Inhibition of histamine receptor H3 suppresses the growth and metastasis of human non-small cell lung cancer cells via inhibiting PI3K/Akt/mTOR and MEK/ERK signaling pathways and blocking EMT

Recent evidence shows that the expression levels of histamine receptor H3 (Hrh3) are upregulated in several types of cancer. However, the role of Hrh3 in non-small cell lung cancer (NSCLC) has not been elucidated. In the present study, we showed that the expression levels of Hrh3 were significantly increased in NSCLC samples, and high levels of Hrh3 were associated with poor overall survival (OS) in NSCLC patients. In five human NSCLC cell lines tested, Hrh3 was significantly upregulated. In NSCLC cell lines H1975, H460, and A549, Hrh3 antagonist ciproxifan (CPX, 10-80 mu M) exerted moderate and concentration-dependent inhibition on the cell growth and induced apoptosis, whereas its agonist RAMH (80 mu M) reversed these effects.
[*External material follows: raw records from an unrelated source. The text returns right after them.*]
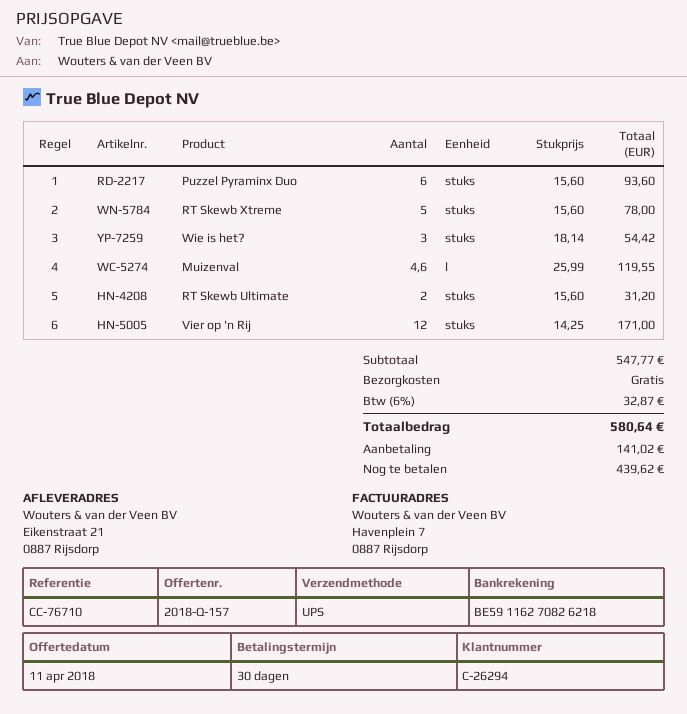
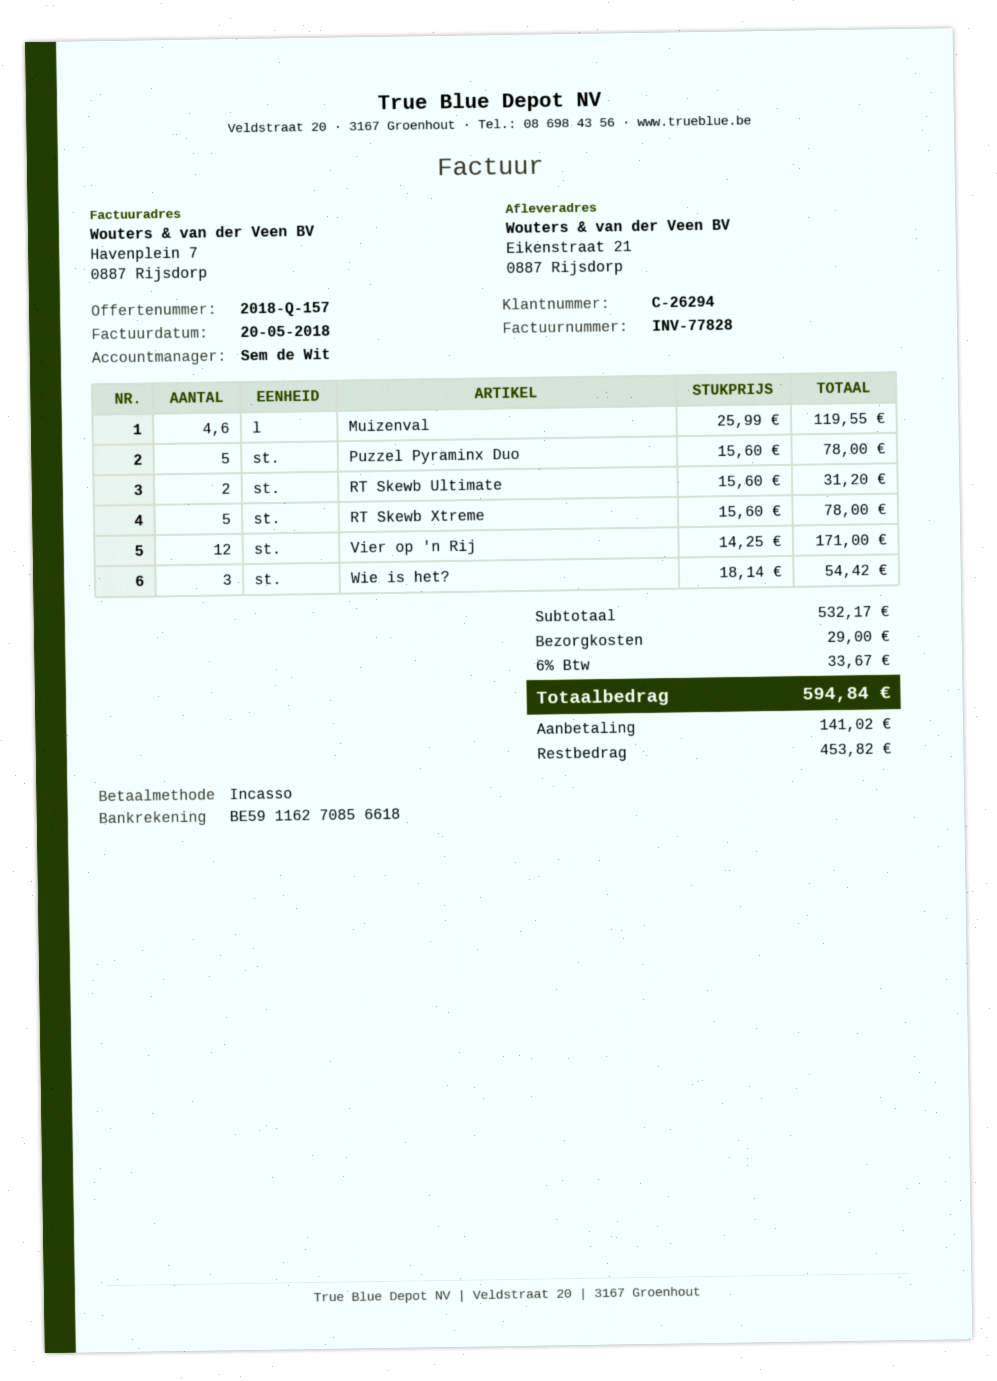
bank account: BE59116270826218 -> BE59116270856618
Puzzel Pyraminx Duo: 6 x 15.60 = 93.60 -> 5 x 15.60 = 78.00
subtotal: 547.77 -> 532.17
shipping: 0.00 -> 29.00
tax: 6% = 32.87 -> 6% = 33.67
total: 580.64 -> 594.84
balance: 439.62 -> 453.82

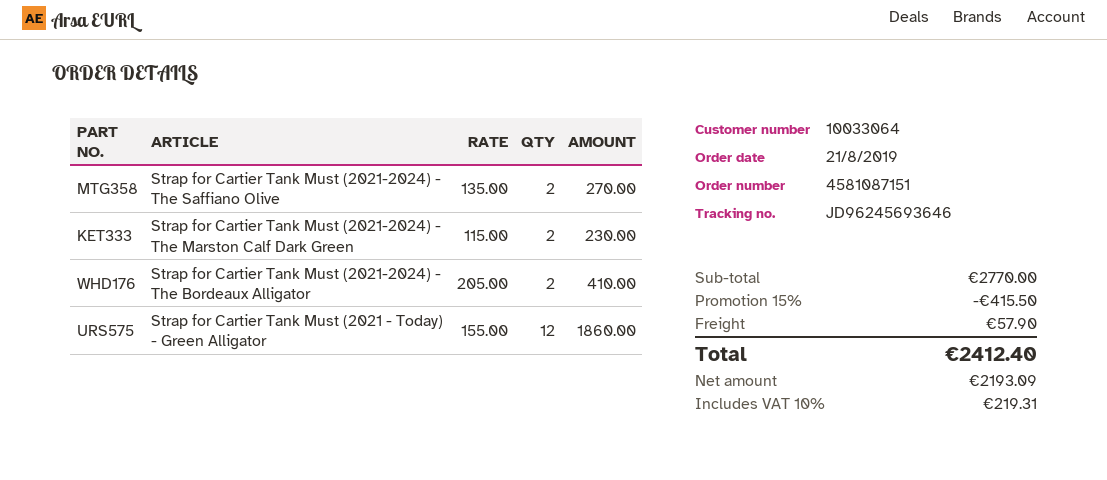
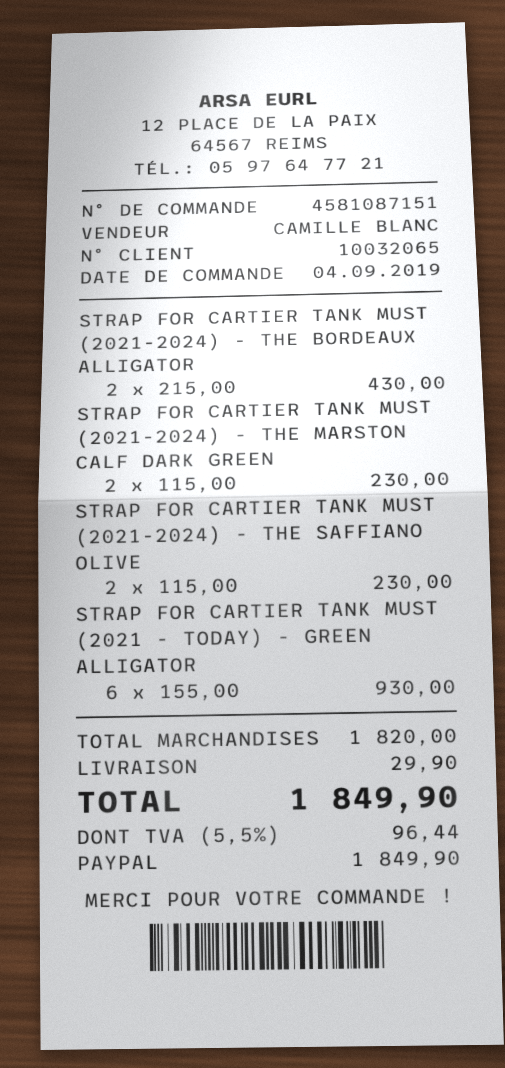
order date: 2019-08-21 -> 2019-09-04
customer number: 10033064 -> 10032065
Strap for Cartier Tank Must (2021-2024) - The Saffiano Olive: 2 x 135.00 = 270.00 -> 2 x 115.00 = 230.00
Strap for Cartier Tank Must (2021-2024) - The Bordeaux Alligator: 2 x 205.00 = 410.00 -> 2 x 215.00 = 430.00
Strap for Cartier Tank Must (2021 - Today) - Green Alligator: 12 x 155.00 = 1860.00 -> 6 x 155.00 = 930.00
subtotal: 2770.00 -> 1820.00
discount: 15% = 415.50 -> none
shipping: 57.90 -> 29.90
tax: 10% = 219.31 -> 5.5% = 96.44
total: 2412.40 -> 1849.90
Furthermore, inhibition of Hrh3 by CPX or siRNA retarded the migration and invasion of NSCLC cells through inhibiting epithelial-mesenchymal transition (EMT) progression via reducing the phosphorylation of PI3K/Akt/mTOR and MEK/ERK signaling pathways. In nude mice bearing H1975 cell xenograft or A549 cell xenograft, administration of CPX (3 mg/kg every other day, intraperitoneal) significantly inhibited the tumor growth with increased E-cadherin and ZO-1 expression and decreased Fibronectin expression in tumor tissue. In conclusion, this study reveals that Hrh3 plays an important role in the growth and metastasis of NSCLC; it might be a potential therapeutic target against the lung cancer.

Automated summary

Recent evidence suggests that the expression levels of histamine receptor H3 (Hrh3) are upregulated in various cancers, including non-small cell lung cancer (NSCLC). High levels of Hrh3 are associated with poor overall survival in NSCLC patients. Inhibition of Hrh3 has shown to inhibit cell growth, induce apoptosis, and suppress migration and invasion of NSCLC cells through signaling pathways such as PI3K/Akt/mTOR and MEK/ERK. Furthermore, in animal studies, Hrh3 antagonist CPX was able to significantly inhibit tumor growth and modulate expression of EMT markers in NSCLC xenograft models.